> [WHAT YOU HAVE TO DO] Within the records, determine how many lines contain the word "font". Your reply must consist of that number only.

'''

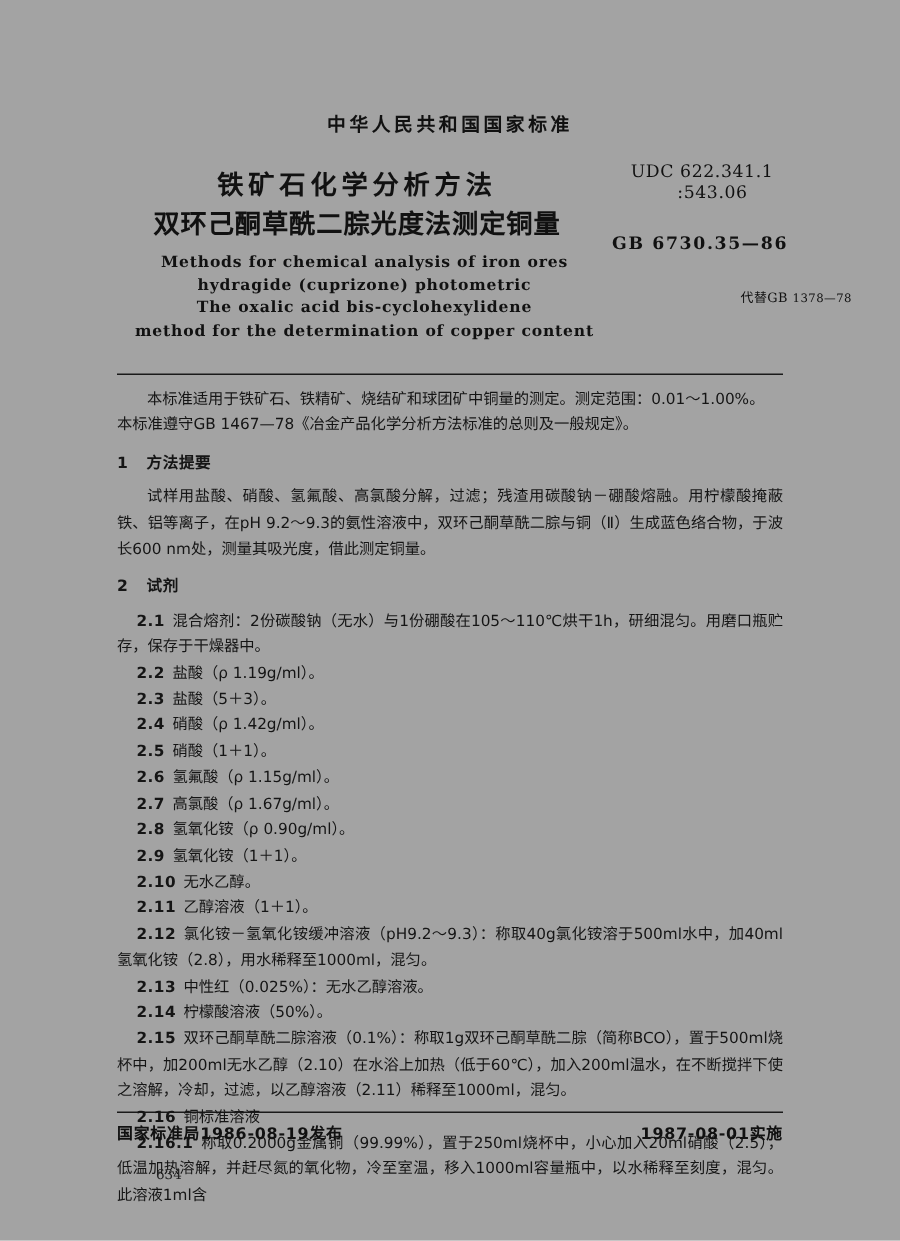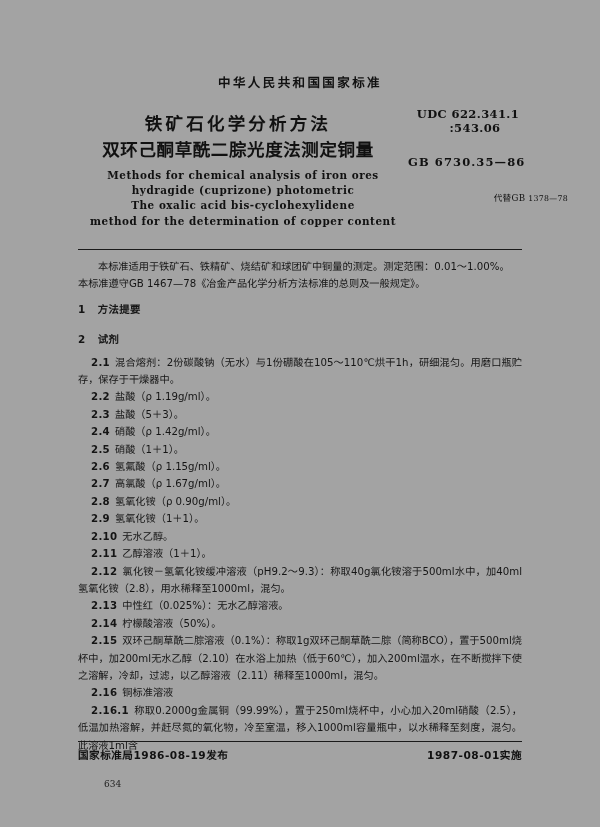--- a/index.html
+++ b/index.html
@@ -89,7 +89,7 @@
   }
   .udc {
     font-size: 11.5px;
-    font-weight: bold;
+    font-weight: normal;
     letter-spacing: 0.4px;
     line-height: 13.5px;
     text-align: center;

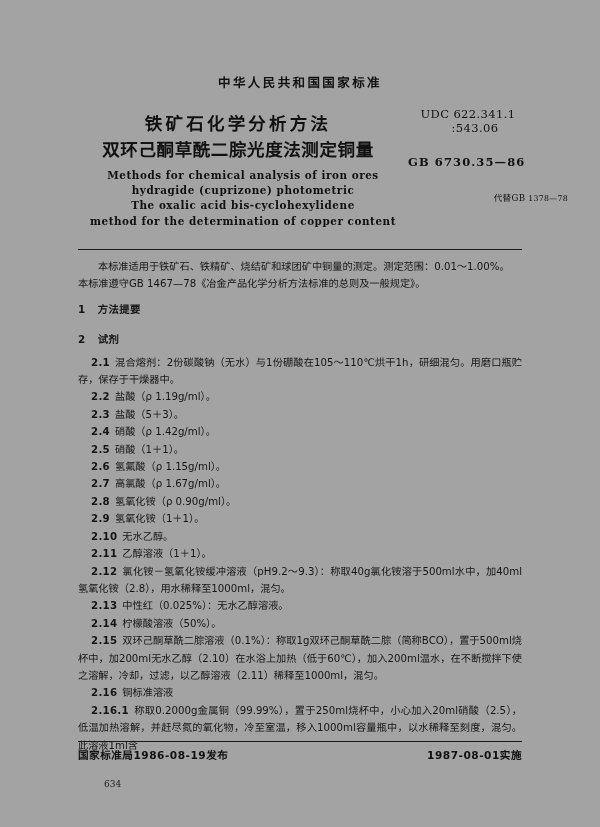--- a/index.html
+++ b/index.html
@@ -224,6 +224,7 @@
       <span>1</span>&nbsp;&nbsp;&nbsp;<span>方法提要</span>
     </p>
     <div class="gap-sm"></div>
+    <p class="p">试样用盐酸、硝酸、氢氟酸、高氯酸分解，过滤；残渣用碳酸钠－硼酸熔融。用柠檬酸掩蔽铁、铝等离子，在pH 9.2～9.3的氨性溶液中，双环己酮草酰二腙与铜（Ⅱ）生成蓝色络合物，于波长600 nm处，测量其吸光度，借此测定铜量。</p>
 
     <div class="gap-md"></div>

'''

> [ANSWER TO THIS PROBLEM] 3